In states without explicit protections for employees who toke, lawyers are starting to get creative. Recreational users still have few, if any, workplace protections. “People don’t realize that they can be fired for their recreational use of marijuana” in states where it’s legal, says Danielle Lucido, chief counsel for the Engineers and Scientists union in California. “Unless you have state protective legislation, you’re screwed.” Nevada, which has had medical marijuana laws on the books for two decades and in 2016 voted to legalize recreational use, in June became the first state to pass a law prohibiting employers from refusing to hire applicants who fail drug tests for weed that covers both types of users.

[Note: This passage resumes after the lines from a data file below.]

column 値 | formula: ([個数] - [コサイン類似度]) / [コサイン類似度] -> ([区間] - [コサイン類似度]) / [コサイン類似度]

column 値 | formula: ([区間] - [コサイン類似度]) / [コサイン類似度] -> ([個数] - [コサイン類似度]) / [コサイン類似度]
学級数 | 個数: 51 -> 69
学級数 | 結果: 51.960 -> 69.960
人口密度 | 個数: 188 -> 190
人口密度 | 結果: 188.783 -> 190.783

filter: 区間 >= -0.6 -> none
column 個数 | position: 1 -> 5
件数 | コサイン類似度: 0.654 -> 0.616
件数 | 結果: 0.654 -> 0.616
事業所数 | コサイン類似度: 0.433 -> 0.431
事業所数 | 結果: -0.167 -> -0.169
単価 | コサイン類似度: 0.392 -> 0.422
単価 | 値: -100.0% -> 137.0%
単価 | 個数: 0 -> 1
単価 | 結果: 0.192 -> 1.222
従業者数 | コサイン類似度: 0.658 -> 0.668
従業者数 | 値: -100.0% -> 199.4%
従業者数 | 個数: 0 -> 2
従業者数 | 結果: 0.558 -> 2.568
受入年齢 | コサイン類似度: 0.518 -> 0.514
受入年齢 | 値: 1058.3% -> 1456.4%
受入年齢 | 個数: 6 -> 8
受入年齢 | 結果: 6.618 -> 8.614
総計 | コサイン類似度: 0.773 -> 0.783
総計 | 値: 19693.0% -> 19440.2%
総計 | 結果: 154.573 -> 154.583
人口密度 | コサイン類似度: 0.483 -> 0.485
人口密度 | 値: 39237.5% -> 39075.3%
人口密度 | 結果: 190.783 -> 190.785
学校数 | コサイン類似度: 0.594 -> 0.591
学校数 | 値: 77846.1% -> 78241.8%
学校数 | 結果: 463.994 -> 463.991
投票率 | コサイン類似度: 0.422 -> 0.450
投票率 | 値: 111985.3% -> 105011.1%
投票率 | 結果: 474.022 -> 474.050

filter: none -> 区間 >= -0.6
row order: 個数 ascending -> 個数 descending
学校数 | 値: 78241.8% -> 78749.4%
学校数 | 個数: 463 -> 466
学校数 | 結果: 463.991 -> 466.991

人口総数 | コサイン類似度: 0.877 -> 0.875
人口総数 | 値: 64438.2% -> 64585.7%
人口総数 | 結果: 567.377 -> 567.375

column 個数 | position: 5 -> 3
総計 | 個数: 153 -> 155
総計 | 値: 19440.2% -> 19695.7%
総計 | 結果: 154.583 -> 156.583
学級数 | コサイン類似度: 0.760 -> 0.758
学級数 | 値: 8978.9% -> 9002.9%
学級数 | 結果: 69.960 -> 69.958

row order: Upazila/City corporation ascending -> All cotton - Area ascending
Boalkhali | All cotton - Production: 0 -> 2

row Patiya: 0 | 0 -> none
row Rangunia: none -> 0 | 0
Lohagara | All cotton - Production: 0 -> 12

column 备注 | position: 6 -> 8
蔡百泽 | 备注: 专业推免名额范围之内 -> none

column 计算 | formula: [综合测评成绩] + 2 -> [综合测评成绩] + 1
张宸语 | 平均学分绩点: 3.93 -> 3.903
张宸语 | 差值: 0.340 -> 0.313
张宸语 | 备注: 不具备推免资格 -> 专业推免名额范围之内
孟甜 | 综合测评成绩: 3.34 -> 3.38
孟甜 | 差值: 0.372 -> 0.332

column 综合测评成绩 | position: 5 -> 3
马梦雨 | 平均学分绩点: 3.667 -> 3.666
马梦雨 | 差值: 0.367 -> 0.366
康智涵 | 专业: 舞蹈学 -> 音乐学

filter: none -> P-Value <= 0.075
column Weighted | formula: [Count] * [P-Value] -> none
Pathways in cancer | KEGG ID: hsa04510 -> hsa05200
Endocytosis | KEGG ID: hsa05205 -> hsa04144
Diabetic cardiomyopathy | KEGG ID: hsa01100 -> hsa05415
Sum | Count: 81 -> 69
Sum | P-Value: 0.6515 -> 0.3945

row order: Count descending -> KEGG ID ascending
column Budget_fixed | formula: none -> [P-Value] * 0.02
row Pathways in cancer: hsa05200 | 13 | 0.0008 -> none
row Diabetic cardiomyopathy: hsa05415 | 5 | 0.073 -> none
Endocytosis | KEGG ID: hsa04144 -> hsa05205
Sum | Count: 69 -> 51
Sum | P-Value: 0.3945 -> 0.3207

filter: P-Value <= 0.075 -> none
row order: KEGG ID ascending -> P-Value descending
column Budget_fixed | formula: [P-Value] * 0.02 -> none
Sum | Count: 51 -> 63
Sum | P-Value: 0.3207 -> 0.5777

New York City passed a similar bill in April.
Whitney Selert, a Nevada-based employment lawyer, says the legislature updated the law to reflect reality: A lot of people are getting high. “The state is just full of growers and dispensaries,” he says. “You can’t swing a dead cat without hitting one in Las Vegas.”
James Reidy, a New Hampshire-based management-side labor lawyer, says employers are beginning to catch up, as well. The tight labor market and the increasing popularity and availability of weed has led some of them to ditch pre-employment drug tests altogether. “They’re looking at the return on investment for testing,” Reidy says. “Do their policies make sense? Do you test for marijuana? Do you care?”